▶ _Assigned task_
Lines from the line with "Kenwood CA-DR150: 108 -> 120" to the line with "Aquaculture Aerator Pump - Kit" in the entries below, and only those, must be output exactly, with both ends included.

Stored entries

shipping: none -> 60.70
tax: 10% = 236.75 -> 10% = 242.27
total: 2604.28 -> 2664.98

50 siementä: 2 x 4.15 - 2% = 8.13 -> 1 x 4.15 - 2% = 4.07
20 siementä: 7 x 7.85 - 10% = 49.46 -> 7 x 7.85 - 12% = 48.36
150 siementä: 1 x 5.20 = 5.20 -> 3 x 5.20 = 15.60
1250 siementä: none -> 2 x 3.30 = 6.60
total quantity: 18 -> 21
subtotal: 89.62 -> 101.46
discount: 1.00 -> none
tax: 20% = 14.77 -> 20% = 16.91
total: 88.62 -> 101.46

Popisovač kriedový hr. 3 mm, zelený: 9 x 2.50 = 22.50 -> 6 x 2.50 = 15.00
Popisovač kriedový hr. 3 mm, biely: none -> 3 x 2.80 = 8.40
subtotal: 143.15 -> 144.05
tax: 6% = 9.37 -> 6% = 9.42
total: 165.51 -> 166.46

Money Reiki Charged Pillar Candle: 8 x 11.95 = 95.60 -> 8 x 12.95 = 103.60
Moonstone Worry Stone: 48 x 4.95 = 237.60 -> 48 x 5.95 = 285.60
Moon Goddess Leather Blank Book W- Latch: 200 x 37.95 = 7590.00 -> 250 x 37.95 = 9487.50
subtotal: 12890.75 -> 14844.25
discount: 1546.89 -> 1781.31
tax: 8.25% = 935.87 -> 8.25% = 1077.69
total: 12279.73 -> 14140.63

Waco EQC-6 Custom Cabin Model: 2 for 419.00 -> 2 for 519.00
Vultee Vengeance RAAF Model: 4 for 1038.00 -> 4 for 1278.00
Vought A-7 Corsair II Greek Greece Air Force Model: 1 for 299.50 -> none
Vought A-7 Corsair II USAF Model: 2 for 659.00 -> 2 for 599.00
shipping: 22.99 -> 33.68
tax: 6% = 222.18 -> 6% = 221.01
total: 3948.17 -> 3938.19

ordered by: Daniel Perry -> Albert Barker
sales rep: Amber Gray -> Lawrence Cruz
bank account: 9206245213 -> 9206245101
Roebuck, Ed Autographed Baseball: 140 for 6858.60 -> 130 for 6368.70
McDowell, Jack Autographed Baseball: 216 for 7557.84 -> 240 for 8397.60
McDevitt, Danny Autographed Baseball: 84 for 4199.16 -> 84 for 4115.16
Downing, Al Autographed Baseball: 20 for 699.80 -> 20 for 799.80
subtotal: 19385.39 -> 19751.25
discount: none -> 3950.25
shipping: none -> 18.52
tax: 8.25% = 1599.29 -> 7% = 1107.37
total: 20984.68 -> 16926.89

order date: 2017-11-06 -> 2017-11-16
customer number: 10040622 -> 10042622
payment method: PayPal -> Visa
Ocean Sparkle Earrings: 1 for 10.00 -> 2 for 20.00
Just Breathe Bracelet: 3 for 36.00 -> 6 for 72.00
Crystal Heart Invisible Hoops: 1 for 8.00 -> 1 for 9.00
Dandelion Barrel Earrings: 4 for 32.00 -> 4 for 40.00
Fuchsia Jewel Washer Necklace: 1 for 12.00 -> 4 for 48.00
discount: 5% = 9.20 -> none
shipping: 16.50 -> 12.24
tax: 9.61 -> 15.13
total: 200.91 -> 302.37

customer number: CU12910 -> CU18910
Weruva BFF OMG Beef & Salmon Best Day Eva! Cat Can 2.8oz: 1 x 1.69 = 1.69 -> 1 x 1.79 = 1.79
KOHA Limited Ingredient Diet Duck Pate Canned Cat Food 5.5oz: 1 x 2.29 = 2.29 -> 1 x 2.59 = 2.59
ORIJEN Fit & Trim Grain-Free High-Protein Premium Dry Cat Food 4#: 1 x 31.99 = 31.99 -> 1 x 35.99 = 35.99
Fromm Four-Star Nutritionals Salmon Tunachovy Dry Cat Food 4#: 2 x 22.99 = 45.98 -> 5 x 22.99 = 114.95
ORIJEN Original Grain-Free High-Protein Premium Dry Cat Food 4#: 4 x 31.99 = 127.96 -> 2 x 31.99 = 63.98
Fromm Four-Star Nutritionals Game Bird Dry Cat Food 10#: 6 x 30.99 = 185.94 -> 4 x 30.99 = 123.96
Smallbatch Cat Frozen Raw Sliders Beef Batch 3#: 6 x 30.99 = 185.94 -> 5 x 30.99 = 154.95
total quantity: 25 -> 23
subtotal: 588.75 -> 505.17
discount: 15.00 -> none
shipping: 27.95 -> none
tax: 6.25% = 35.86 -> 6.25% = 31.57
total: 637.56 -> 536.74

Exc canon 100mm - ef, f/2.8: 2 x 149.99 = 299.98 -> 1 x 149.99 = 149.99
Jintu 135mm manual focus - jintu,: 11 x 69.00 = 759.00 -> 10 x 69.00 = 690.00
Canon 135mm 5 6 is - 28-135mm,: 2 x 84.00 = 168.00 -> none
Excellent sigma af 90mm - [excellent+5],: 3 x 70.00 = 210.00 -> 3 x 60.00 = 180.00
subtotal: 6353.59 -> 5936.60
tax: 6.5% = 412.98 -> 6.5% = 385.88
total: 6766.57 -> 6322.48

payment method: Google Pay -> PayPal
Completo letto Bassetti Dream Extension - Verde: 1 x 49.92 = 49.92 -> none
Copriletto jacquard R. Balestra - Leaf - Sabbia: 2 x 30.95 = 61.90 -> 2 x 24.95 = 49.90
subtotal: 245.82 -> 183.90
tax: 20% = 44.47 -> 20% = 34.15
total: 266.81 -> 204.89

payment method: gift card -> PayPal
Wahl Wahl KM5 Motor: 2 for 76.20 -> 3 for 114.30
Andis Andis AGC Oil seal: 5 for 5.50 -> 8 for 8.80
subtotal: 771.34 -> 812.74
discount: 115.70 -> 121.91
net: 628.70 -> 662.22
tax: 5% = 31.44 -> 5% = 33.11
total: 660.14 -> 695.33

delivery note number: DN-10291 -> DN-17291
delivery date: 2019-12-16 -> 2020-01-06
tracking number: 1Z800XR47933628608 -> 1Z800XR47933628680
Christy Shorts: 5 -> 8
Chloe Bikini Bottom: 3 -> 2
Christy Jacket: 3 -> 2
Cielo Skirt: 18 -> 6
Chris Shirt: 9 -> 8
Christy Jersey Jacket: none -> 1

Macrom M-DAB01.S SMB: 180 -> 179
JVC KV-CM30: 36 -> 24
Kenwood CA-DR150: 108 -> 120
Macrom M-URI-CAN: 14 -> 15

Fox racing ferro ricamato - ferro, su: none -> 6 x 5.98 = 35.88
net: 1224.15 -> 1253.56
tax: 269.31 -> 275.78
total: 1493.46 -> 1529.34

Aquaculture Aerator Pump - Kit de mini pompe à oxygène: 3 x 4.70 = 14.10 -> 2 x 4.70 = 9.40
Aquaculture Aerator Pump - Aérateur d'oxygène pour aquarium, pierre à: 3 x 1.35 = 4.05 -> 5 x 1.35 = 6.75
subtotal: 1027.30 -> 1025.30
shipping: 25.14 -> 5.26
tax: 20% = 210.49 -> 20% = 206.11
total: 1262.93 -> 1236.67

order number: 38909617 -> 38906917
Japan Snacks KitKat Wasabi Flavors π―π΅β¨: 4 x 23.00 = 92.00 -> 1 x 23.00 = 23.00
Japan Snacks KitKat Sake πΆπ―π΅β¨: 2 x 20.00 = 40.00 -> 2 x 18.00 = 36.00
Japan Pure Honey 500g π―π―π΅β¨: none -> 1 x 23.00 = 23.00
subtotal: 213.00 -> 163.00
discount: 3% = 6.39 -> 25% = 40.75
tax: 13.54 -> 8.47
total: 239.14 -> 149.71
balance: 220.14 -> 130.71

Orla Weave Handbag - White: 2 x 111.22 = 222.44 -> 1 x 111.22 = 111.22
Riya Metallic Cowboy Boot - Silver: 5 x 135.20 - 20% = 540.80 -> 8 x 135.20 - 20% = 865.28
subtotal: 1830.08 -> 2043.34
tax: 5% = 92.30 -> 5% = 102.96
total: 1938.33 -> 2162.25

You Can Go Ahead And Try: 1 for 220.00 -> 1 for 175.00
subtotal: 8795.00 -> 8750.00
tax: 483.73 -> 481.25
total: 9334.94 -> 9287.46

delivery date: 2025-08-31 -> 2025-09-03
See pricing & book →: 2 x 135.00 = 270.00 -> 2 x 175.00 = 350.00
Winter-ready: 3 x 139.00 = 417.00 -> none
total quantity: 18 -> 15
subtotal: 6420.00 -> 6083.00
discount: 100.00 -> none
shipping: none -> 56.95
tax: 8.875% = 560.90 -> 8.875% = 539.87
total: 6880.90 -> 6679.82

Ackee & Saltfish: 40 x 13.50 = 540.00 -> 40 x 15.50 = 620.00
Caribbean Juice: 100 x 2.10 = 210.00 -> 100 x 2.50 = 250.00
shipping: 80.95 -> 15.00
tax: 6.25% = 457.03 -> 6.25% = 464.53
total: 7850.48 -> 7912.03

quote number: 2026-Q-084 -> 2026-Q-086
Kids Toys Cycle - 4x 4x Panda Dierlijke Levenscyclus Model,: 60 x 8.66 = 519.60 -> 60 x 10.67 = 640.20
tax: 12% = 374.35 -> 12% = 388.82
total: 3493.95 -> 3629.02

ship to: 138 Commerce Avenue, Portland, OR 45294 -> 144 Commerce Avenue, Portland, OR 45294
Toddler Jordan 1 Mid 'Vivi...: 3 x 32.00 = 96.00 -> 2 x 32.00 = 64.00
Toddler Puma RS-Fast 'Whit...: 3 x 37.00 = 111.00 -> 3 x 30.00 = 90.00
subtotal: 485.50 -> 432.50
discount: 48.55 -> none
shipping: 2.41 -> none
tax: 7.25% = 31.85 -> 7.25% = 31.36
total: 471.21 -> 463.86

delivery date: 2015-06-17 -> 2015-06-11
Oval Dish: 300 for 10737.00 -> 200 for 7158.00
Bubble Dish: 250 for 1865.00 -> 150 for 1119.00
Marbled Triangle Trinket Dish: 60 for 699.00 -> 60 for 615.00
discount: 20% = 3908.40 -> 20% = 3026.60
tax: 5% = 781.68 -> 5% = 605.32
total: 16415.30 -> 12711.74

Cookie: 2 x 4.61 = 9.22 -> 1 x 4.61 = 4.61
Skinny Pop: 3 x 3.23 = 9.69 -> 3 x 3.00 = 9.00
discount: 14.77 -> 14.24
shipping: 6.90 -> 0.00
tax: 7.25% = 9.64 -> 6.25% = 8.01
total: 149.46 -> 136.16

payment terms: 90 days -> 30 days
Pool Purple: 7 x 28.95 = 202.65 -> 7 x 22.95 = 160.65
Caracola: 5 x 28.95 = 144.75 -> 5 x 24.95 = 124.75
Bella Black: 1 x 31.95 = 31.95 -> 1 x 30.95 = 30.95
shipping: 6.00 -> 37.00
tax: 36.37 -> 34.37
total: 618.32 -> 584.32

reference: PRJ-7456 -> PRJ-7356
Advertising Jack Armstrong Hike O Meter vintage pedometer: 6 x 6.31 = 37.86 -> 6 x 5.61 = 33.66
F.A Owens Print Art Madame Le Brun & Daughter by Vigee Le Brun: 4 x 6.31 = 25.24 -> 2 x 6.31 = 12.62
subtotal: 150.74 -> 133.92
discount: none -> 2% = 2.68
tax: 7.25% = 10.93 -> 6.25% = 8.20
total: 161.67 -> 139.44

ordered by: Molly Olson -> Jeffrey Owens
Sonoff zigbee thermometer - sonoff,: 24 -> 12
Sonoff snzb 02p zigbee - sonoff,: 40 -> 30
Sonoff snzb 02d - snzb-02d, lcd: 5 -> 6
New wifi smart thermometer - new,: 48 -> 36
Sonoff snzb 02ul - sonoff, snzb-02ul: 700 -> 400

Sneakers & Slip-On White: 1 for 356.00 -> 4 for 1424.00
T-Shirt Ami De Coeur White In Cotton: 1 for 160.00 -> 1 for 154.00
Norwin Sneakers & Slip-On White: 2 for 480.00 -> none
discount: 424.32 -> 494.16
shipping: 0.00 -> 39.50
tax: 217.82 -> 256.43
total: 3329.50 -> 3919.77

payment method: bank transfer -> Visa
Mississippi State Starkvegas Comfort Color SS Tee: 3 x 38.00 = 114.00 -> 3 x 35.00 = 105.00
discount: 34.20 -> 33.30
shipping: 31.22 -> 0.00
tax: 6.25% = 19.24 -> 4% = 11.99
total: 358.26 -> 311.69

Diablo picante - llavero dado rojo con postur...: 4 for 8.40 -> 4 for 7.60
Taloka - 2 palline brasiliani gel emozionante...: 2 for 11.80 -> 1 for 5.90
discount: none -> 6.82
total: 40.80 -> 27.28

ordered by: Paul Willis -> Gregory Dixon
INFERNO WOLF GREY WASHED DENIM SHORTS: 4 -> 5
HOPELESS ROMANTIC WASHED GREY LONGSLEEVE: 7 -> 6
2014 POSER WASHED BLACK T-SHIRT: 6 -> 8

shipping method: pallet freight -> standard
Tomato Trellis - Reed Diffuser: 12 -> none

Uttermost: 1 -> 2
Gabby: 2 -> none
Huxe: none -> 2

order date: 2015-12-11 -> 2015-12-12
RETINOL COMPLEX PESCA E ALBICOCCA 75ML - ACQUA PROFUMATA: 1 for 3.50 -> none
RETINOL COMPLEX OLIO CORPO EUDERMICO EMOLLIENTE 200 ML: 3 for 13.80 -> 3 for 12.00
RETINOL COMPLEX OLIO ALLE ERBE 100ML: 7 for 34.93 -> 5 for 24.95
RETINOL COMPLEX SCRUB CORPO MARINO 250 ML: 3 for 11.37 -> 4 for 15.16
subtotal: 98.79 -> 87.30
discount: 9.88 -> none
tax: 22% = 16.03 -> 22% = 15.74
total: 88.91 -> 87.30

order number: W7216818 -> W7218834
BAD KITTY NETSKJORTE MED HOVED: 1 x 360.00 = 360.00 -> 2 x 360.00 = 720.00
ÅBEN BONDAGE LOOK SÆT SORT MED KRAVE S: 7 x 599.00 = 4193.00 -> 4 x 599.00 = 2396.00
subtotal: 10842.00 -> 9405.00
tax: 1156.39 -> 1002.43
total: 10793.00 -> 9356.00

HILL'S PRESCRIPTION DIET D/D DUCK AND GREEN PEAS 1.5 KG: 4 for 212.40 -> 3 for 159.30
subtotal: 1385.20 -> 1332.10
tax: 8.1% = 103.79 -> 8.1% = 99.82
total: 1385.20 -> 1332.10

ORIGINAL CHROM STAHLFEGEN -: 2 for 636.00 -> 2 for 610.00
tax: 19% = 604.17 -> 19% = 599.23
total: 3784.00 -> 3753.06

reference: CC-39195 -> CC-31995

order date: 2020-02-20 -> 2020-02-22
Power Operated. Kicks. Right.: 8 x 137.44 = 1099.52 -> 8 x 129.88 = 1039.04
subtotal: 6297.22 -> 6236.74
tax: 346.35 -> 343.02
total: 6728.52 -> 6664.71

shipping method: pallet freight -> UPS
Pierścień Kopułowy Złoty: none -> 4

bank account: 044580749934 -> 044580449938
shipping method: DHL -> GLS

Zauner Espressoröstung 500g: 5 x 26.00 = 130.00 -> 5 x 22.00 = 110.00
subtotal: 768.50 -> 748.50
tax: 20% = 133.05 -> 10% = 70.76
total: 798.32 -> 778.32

▶ _Response_
Kenwood CA-DR150: 108 -> 120
Macrom M-URI-CAN: 14 -> 15

Fox racing ferro ricamato - ferro, su: none -> 6 x 5.98 = 35.88
net: 1224.15 -> 1253.56
tax: 269.31 -> 275.78
total: 1493.46 -> 1529.34

Aquaculture Aerator Pump - Kit de mini pompe à oxygène: 3 x 4.70 = 14.10 -> 2 x 4.70 = 9.40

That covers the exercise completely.